■ **Problem requirements**
Below are the entries. Transcribe exactly the lines from the one with "(617, 262) none" through the one with "(358, 281) none", ends included, and leave out all others.

■ **Stored items from a collection**

- - - -

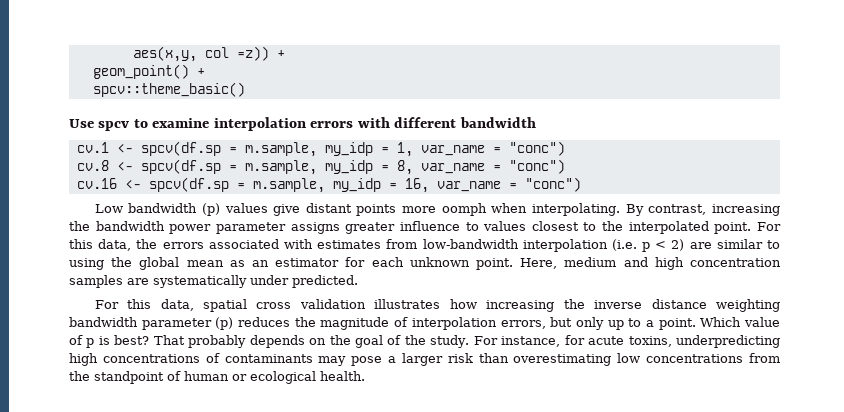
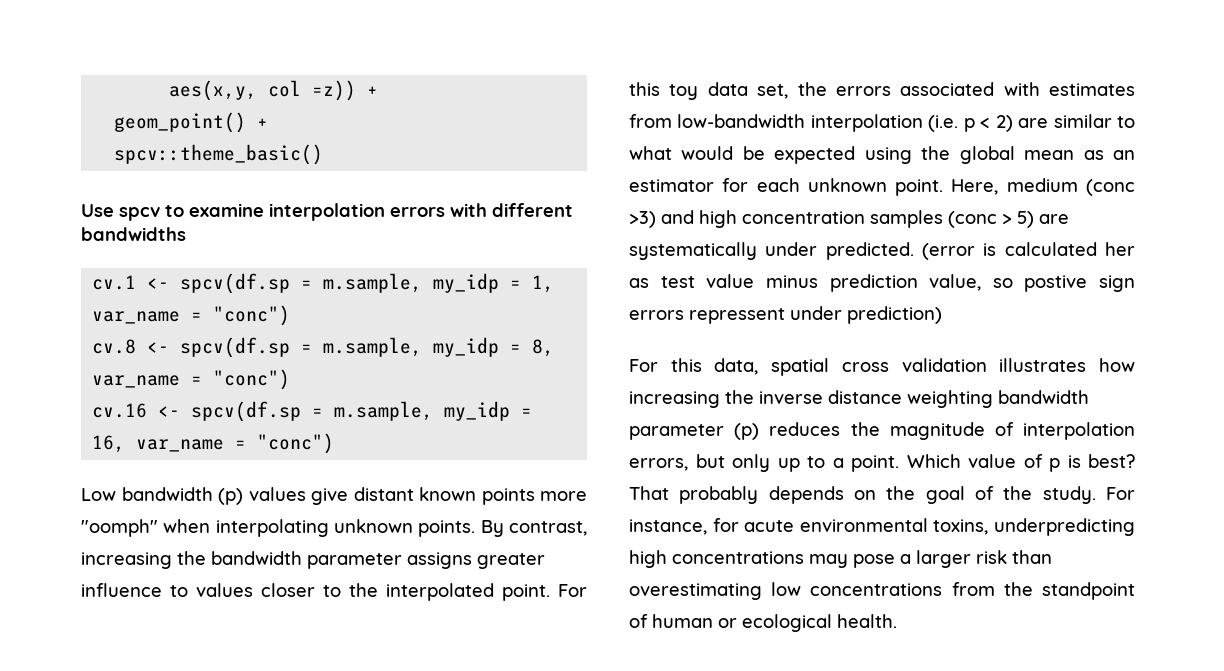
[459,117,536,128] bandwidth -> [81,227,186,241] bandwidths
(352, 208) none -> [419,487,476,501] known
[441,203,621,216] oomph when interpolating. -> [81,519,476,537] "oomph" when interpolating unknown points.
[169,224,212,234] power -> (302, 558) none
[531,221,579,231] closest -> [261,583,315,597] closer
[98,239,132,251] data, -> [669,82,789,100] toy data set,
(780, 244) none -> [629,146,856,164] what would be expected
(617, 262) none -> [1086,179,1135,196] [629,211,656,228] (conc >3)
(123, 281) none -> [948,211,1034,228] (conc > 5)
(358, 281) none -> [922,242,1135,260] [629,274,1135,292] [629,306,942,324] (error is calculated her as test value minus prediction value, so postive sign errors repressent under prediction)
(625, 340) none -> [799,518,928,532] environmental
[205,353,313,363] of contaminants -> (804, 557) none

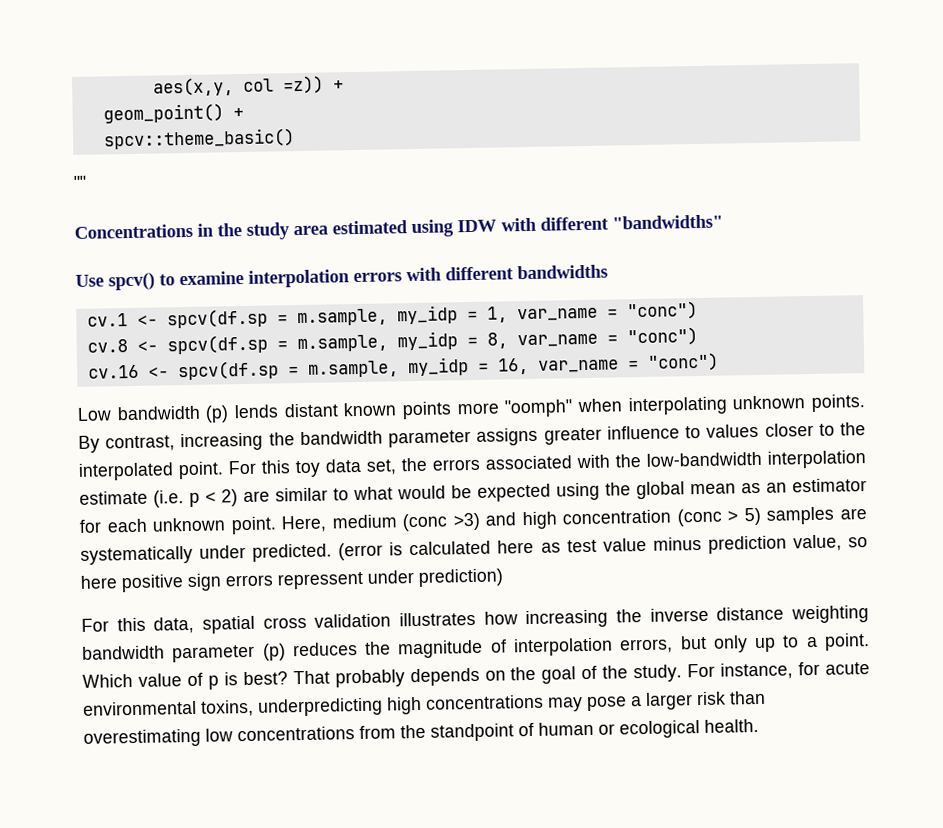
(324, 154) none -> [73,175,86,189] [74,214,723,240] // "" // Concentrations in the study area estimated using IDW with different "bandwidths"
[119,207,160,221] spcv -> [108,272,155,291] spcv()
[248,487,348,505] values give -> [233,404,279,419] lends
[1049,83,1135,96] [629,114,672,128] estimates from -> [615,454,641,468] the
(923, 123) none -> [79,490,148,505] estimate
[870,210,943,228] samples -> (672, 517) none
(1034, 219) none -> [766,506,835,525] samples
[1105,242,1135,256] her -> [497,539,535,554] here
[1024,275,1088,292] postive -> [80,574,184,593] here positive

- - - -

■ **Written reply**
(617, 262) none -> [1086,179,1135,196] [629,211,656,228] (conc >3)
(123, 281) none -> [948,211,1034,228] (conc > 5)
(358, 281) none -> [922,242,1135,260] [629,274,1135,292] [629,306,942,324] (error is calculated her as test value minus prediction value, so postive sign errors repressent under prediction)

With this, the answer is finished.